Harvard Law School Professor Laurence H. Tribe ’66 appeared on PBS’s Charlie Rose show on  July 11 to discuss his participation in Valentini v. Shinseki, a lawsuit filed in U.S. District Court by Tribe, Santa Monica City Councilman Bobby Shriver, the ACLU and numerous veteran representatives and advocates against Veterans Administration Secretary Eric K. Shinseki.

The lawsuit alleges that the Department of Veterans Affairs is misusing its West Los Angeles VA Campus.

“There are an amazing number of homeless veterans who are in terrible shape,” Tribe said. “They put their lives on the line for the country, and they come back – many of them have PTSD, terrible brain damage. … About 8,000 of them are homeless in Los Angeles. The irony is, there is a perfect place where they could be taken care of: there’s this huge facility about half the size of Central Park that was donated to the Veterans Administration in 1888, specifically for people who were wounded in war.”

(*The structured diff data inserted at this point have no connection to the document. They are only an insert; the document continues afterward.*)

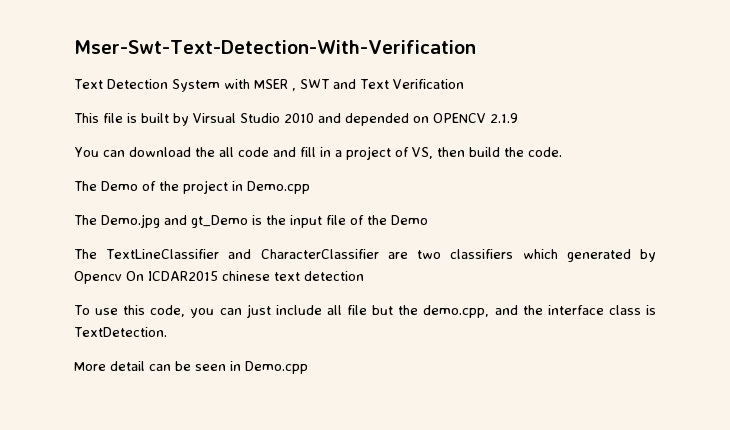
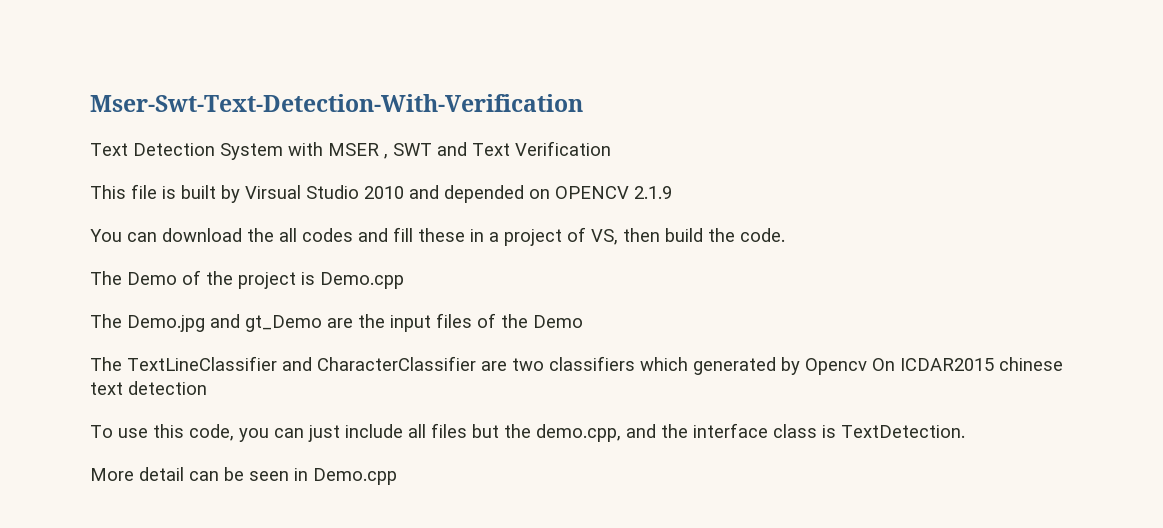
[237,147,269,157] code -> [302,228,353,242] codes
(316, 152) none -> [418,228,465,242] these
[232,181,243,191] in -> [301,272,315,285] is
[252,215,262,225] is -> [327,318,353,328] are
[326,215,346,225] file -> [436,313,472,328] files
[347,305,368,315] file -> [431,423,467,438] files

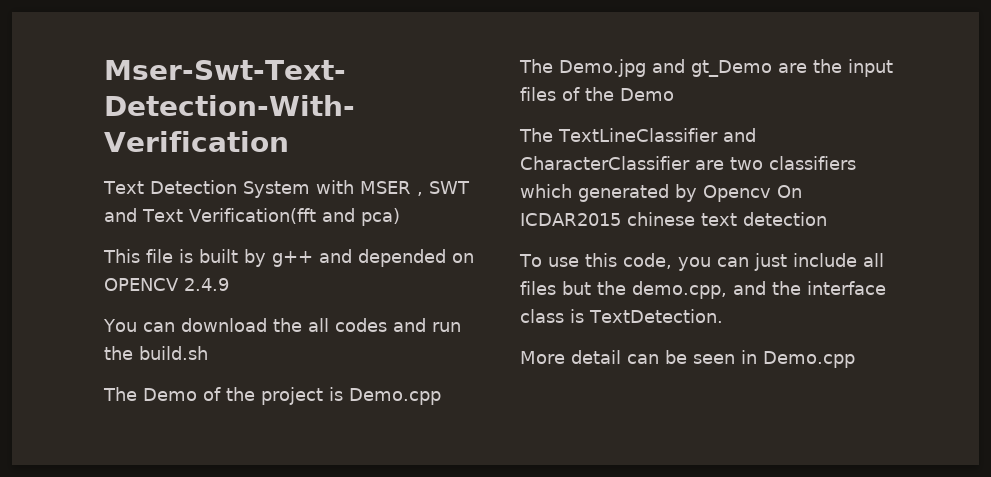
[515,141,611,156] Verification -> [188,208,400,226] Verification(fft and pca)
[245,185,404,199] Virsual Studio 2010 -> [272,251,313,267] g++
[634,186,672,199] 2.1.9 -> [184,278,229,291] 2.4.9
[393,227,785,246] fill these in a project of VS, then build the code. -> [431,322,461,332] [104,346,208,360] run the build.sh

“It was used that way for about eight decades … but for some reason, we began turning our back on the vets around the time of the Vietnam War,” he said. “Now it’s used for high-end rentals – for a laundry facility, for hotels, for a golf course – while [veterans] sleep outside. … It’s a tragedy, it’s heartbreaking.”

Tribe further discussed the lawsuit in the June 9 Wall Street Journal op-ed, “Why Wounded Soldiers Sleep in Dumpsters,” co-written with Shriver.

The full Charlie Rose interview – which also included brief discussion of the national debt, healthcare reform, gay marriage and the aspirations of Harvard Law School students.

An expert on Constitutional Law, Tribe was appointed Carl M. Loeb University Professor in 2004. His most recent book is “The Invisible Constitution”(Oxford University Press, 2008). He recently served as senior counselor for access to justice in the U.S. Justice Department.